# EXERCISE AIM
The answer is to be an exact copy of the lines below running from the line with "- A partner" down to the line with "- Author: [Tên của bạn]", both ends included, and nothing more.

*** TASK MATERIAL

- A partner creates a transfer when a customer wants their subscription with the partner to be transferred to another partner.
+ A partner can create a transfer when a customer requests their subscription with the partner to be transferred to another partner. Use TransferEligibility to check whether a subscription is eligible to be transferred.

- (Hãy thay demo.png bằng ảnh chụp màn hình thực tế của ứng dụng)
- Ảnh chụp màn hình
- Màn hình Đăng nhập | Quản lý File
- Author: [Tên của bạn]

******
*** TASK MATERIAL

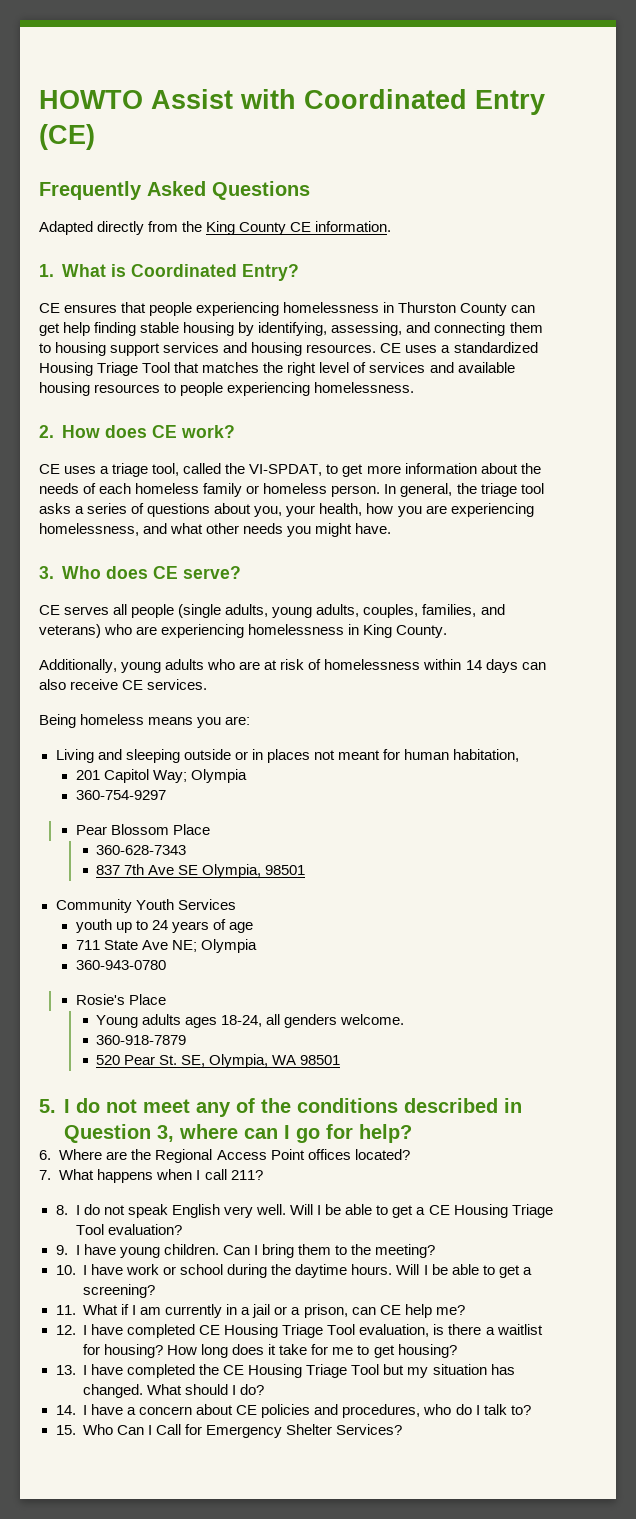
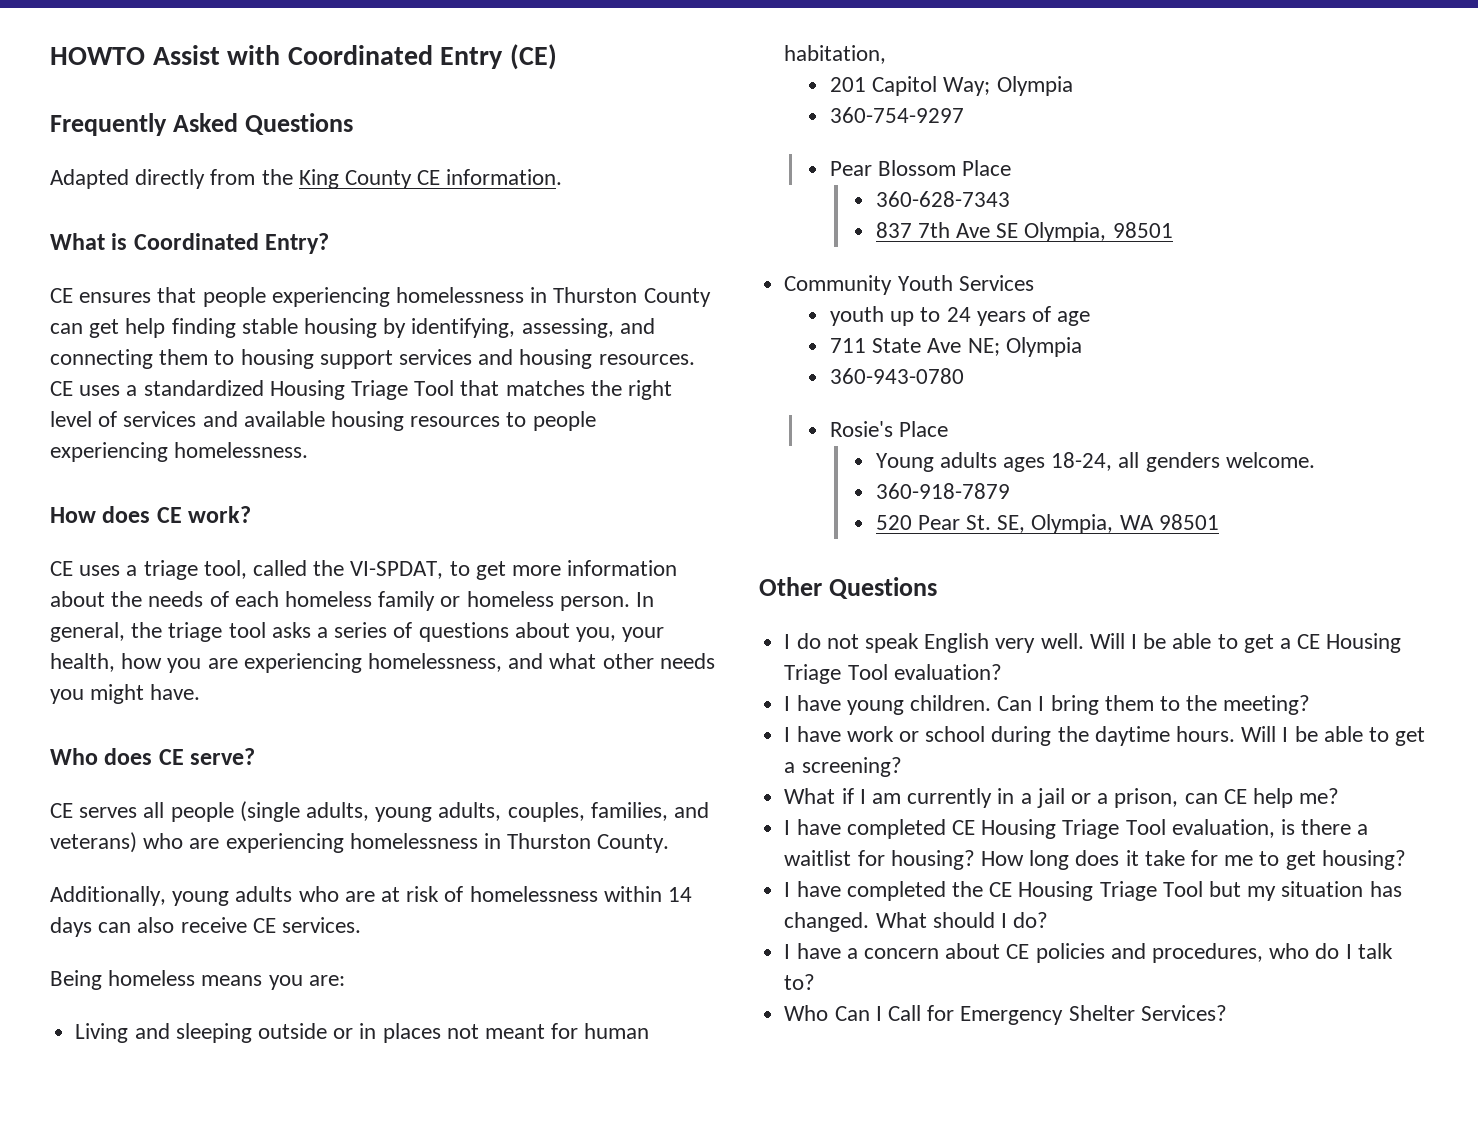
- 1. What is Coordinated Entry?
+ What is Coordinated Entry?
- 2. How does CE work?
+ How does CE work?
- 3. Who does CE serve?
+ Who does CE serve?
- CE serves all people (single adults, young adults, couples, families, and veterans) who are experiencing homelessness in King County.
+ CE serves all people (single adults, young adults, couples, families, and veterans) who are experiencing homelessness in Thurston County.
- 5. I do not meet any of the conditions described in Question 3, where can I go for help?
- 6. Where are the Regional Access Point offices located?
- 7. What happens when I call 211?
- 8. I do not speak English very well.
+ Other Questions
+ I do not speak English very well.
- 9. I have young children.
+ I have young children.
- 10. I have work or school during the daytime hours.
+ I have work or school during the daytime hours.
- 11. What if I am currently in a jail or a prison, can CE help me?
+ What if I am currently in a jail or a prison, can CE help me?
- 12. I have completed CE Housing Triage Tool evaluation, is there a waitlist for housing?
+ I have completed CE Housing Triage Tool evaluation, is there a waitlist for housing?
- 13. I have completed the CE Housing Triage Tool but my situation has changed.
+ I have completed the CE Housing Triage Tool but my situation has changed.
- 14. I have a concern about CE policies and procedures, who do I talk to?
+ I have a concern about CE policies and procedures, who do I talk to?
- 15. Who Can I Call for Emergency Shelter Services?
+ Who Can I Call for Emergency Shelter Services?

******

# TASK RESULT
- A partner creates a transfer when a customer wants their subscription with the partner to be transferred to another partner.
+ A partner can create a transfer when a customer requests their subscription with the partner to be transferred to another partner. Use TransferEligibility to check whether a subscription is eligible to be transferred.

- (Hãy thay demo.png bằng ảnh chụp màn hình thực tế của ứng dụng)
- Ảnh chụp màn hình
- Màn hình Đăng nhập | Quản lý File
- Author: [Tên của bạn]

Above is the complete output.